> [Task prompt] Among the entries below, find the line with "total: 318.21 -> 320.89", then quote it and each following line up to and including the line with "delivery date: 2015-08-28 -> 2015-08-21", and nothing else.
::: Records supplied :::
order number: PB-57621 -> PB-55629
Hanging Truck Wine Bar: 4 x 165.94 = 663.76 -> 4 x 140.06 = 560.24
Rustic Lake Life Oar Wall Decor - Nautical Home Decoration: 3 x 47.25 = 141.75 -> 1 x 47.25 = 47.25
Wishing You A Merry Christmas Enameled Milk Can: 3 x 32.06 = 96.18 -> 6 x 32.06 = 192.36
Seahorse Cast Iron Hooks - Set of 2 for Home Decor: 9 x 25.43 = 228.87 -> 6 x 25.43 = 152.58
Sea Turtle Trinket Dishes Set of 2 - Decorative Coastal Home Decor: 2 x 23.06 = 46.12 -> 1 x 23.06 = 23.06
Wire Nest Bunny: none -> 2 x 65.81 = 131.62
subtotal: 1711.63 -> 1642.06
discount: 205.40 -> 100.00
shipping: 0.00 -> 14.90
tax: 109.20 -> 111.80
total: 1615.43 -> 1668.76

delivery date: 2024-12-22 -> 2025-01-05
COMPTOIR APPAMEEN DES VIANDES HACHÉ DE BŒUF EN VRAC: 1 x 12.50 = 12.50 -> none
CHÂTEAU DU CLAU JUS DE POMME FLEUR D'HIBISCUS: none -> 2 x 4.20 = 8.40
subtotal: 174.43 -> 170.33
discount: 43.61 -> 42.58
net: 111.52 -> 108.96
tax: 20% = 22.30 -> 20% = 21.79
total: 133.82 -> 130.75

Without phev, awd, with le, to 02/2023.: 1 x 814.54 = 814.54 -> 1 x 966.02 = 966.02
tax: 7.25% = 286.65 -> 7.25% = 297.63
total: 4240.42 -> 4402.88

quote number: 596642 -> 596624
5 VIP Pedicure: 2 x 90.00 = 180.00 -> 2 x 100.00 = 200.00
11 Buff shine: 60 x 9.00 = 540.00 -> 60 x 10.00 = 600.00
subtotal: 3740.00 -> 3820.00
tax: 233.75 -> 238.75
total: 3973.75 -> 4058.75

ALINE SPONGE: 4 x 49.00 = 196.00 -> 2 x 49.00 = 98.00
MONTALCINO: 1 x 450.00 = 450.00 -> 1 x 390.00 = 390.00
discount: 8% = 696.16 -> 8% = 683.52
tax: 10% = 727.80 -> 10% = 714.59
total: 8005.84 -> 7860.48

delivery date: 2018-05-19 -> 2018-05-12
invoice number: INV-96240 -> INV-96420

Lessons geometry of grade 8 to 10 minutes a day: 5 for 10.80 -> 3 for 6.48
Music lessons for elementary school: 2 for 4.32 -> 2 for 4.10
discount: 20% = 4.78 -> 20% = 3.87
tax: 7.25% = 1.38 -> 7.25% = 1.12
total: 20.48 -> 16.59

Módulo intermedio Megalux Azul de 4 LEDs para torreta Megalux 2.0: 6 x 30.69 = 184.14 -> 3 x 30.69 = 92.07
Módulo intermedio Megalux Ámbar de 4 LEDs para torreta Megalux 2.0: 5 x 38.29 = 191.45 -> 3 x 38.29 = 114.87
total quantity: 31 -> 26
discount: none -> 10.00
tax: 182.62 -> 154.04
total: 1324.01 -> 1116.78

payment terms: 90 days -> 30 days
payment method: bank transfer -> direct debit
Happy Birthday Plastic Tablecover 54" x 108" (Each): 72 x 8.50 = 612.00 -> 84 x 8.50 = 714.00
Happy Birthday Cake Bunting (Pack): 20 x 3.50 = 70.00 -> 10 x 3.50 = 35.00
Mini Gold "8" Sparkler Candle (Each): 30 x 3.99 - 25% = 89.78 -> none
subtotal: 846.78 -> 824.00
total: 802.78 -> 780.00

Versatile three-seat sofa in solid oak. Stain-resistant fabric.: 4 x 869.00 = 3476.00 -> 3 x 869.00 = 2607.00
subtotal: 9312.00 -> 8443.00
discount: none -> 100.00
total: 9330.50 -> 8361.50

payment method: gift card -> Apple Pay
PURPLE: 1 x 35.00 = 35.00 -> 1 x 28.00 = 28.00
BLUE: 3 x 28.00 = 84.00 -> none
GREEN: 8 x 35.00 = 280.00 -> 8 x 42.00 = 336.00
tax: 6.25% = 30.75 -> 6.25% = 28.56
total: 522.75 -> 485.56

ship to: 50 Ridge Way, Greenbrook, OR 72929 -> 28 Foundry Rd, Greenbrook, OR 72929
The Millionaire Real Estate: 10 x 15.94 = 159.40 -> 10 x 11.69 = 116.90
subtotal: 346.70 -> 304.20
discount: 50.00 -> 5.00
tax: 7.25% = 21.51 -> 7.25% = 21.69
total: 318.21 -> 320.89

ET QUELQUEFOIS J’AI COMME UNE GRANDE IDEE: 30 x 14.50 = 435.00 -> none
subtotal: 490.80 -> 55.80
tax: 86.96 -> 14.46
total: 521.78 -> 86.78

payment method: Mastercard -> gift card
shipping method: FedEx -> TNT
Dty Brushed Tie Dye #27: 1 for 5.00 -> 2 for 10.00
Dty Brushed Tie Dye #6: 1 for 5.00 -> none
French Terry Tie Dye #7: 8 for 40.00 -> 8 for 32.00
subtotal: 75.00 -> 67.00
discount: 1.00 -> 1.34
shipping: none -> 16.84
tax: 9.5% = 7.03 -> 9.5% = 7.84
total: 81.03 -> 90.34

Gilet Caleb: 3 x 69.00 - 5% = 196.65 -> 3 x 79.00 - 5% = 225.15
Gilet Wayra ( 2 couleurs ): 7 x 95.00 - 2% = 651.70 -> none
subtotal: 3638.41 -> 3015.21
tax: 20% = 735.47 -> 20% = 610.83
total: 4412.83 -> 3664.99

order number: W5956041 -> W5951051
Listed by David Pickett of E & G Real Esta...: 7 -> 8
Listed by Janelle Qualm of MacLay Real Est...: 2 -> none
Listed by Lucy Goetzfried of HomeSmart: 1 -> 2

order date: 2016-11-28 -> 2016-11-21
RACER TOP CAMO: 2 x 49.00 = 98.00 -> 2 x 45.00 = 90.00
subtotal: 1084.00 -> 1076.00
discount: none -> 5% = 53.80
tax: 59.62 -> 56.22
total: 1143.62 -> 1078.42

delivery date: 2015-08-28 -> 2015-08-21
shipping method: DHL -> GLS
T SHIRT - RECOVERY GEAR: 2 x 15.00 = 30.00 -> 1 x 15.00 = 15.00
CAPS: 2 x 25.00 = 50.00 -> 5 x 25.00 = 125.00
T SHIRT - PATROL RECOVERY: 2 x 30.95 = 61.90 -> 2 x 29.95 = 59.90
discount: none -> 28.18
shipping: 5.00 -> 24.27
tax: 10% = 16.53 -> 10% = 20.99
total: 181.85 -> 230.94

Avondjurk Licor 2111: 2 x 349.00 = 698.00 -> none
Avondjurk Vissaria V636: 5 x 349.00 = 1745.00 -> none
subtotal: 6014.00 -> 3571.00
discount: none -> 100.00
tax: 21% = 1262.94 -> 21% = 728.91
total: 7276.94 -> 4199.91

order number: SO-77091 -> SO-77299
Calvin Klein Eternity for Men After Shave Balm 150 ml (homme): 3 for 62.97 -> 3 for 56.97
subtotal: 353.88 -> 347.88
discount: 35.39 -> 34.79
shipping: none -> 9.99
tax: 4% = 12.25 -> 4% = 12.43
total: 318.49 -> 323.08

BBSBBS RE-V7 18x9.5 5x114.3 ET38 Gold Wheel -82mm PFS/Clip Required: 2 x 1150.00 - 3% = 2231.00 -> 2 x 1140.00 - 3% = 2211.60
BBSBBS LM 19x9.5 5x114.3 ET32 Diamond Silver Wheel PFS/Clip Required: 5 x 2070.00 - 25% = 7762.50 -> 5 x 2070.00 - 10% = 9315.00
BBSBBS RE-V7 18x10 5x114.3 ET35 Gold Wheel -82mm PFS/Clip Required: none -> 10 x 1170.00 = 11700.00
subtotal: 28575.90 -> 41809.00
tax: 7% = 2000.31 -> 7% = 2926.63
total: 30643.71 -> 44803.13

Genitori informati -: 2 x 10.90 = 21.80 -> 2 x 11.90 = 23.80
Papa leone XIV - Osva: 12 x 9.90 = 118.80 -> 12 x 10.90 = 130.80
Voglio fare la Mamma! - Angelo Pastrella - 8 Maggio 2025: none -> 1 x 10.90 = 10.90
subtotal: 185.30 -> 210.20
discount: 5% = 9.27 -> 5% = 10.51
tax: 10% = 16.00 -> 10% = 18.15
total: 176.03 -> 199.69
:::
> [Answer section]
total: 318.21 -> 320.89

ET QUELQUEFOIS J’AI COMME UNE GRANDE IDEE: 30 x 14.50 = 435.00 -> none
subtotal: 490.80 -> 55.80
tax: 86.96 -> 14.46
total: 521.78 -> 86.78

payment method: Mastercard -> gift card
shipping method: FedEx -> TNT
Dty Brushed Tie Dye #27: 1 for 5.00 -> 2 for 10.00
Dty Brushed Tie Dye #6: 1 for 5.00 -> none
French Terry Tie Dye #7: 8 for 40.00 -> 8 for 32.00
subtotal: 75.00 -> 67.00
discount: 1.00 -> 1.34
shipping: none -> 16.84
tax: 9.5% = 7.03 -> 9.5% = 7.84
total: 81.03 -> 90.34

Gilet Caleb: 3 x 69.00 - 5% = 196.65 -> 3 x 79.00 - 5% = 225.15
Gilet Wayra ( 2 couleurs ): 7 x 95.00 - 2% = 651.70 -> none
subtotal: 3638.41 -> 3015.21
tax: 20% = 735.47 -> 20% = 610.83
total: 4412.83 -> 3664.99

order number: W5956041 -> W5951051
Listed by David Pickett of E & G Real Esta...: 7 -> 8
Listed by Janelle Qualm of MacLay Real Est...: 2 -> none
Listed by Lucy Goetzfried of HomeSmart: 1 -> 2

order date: 2016-11-28 -> 2016-11-21
RACER TOP CAMO: 2 x 49.00 = 98.00 -> 2 x 45.00 = 90.00
subtotal: 1084.00 -> 1076.00
discount: none -> 5% = 53.80
tax: 59.62 -> 56.22
total: 1143.62 -> 1078.42

delivery date: 2015-08-28 -> 2015-08-21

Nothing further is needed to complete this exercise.